Врач принялся за список заново:
- Видите ли, это случилось в дежурство Сироцкого. Вы, наверно, слышали это имя. Он тоже писал что-то по химии. Ага, вот нашел, но тут значится мужчина. Есть у вас в семье мужчины?
- Нет, - отрезал Сергей Андреич. - Это жена. Дайте сюда.
И сам шарил пальцем по скорбному списку новоприбывших, застигнутых посреди жизни разочарованием, местью, коробкой консервов или трамвайным колесом. Но там, среди прочих, каллиграфически зияло лишь одно имя, не оставлявшее никаких сомнений. Инициалы были те же, это мог быть один Арсений... Где-то тут же, за стеной, рядом, на бывалой больничной койке корчился как будто знакомый и вместе чужой человек - чужой, потому что не прежний, не цельный уже. Воображение, сорвавшееся со всех цепей, корнало Арсения так и эдак, делало кровавым обрубком или удлиняло петлей, в узлы завязывало смертной корчью.
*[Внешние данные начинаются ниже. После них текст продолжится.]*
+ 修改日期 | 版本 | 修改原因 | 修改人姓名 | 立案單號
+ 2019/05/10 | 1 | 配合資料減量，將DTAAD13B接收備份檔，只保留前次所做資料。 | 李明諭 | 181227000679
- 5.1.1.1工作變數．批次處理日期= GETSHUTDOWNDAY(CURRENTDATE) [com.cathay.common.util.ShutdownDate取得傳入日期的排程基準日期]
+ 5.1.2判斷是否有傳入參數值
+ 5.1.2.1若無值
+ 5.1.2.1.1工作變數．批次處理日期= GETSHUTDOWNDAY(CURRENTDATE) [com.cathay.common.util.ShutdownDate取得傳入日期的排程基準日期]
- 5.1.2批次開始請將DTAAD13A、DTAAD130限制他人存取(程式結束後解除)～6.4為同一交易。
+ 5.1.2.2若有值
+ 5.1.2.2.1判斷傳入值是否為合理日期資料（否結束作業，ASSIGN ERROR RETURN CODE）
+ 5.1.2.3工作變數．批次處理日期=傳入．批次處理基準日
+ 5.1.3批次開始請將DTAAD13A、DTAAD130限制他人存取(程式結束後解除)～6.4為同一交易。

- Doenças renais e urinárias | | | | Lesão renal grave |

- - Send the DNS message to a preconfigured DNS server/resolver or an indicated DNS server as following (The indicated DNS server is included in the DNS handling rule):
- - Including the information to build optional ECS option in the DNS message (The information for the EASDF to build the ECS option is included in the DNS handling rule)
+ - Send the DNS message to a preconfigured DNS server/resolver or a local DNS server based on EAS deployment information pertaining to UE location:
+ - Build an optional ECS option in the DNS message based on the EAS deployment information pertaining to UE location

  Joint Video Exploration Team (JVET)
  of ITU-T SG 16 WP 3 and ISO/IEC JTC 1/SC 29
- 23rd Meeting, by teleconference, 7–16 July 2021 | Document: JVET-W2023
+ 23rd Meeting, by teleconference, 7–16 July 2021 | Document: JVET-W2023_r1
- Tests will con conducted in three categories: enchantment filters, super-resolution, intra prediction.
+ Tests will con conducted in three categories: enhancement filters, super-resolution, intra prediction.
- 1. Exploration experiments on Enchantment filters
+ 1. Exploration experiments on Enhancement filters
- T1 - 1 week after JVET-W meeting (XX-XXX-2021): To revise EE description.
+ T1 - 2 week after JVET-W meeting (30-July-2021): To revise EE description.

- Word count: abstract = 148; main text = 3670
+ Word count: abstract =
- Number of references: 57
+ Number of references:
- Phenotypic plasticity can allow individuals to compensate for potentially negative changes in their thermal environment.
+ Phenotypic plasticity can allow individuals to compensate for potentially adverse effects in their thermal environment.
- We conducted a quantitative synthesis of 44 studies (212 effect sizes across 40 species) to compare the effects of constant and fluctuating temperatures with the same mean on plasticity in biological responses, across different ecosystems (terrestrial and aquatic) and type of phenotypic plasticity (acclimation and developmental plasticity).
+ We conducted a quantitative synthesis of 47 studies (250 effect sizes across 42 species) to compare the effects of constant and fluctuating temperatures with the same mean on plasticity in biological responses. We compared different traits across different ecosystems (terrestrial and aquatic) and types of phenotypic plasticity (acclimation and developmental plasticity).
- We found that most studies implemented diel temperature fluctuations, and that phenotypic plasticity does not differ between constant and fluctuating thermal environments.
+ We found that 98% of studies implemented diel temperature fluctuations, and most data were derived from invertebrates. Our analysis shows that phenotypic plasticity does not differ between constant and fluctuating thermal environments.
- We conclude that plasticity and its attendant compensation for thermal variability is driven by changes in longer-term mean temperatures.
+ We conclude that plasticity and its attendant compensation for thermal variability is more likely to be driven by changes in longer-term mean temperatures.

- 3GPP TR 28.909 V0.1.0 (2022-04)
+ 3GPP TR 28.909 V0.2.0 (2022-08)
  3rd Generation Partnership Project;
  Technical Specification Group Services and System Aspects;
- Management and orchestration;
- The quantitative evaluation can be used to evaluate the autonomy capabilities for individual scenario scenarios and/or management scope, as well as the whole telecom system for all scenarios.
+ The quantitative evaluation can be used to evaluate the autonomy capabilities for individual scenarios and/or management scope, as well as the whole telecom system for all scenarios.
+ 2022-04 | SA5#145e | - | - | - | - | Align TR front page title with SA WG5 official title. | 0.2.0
- Так, значит, это Арсений и есть? - вслух спросил себя Скутаревский, а врачу показалось, что глаза у него взорвались, и из самих разорванных глазниц текут по-старчески обильные слезы. - Это же сын, ясно! - И всей ладонью бил по измятому списку.
- Я же вам говорил, что мужчина. А мужчину я застал уже на операции... - сочувственно указал врач. - Он лежит в седьмой Б, припоминаю. У него все время сидела мать, она уехала полчаса назад.
- Что он сделал с собой? - перебил Скутаревский, дергая лацканы распахнутого своего халата.
- ...он? Как же, он стрелялся! - не без удивления сообщил врач. - И, черт, стрелялся-то как-то неряшливо: впихнул в себя пулю как попало!
И оттого, должно быть, что это была единственная возможная в его положении любезность по отношению к будущему академику, он рассказал со слов Сироцкого.
Несчастье произошло на рассвете. Молодого человека подобрали на улице с отмороженной рукой. Никто не слыхал выстрела, кроме ликующего, издыхающего от одышки Штруфа: этого не знал Сироцкий! Пуля прошла наискосок, задев сердечную сумку и полость плевры, скользнула по ребру, пробила печень и застряла в малом тазу. Искать ее не стали, дабы не отягчать последних часов раненого. "Печень... - цепляясь за слово, пошевелил губами Скутаревский и с негодованьем на память, которою не мог уже управлять, вспомнил: - Столыпина тоже в печень!" Представлялось кощунственным это неуместное воспоминанье, но он даже увидел этот газетный, двадцатилетней давности лист, услышал его хрусткое утреннее шуршанье...
- Я мандаринов ему принес... разрешается? - разбитым голосом спросил он еще.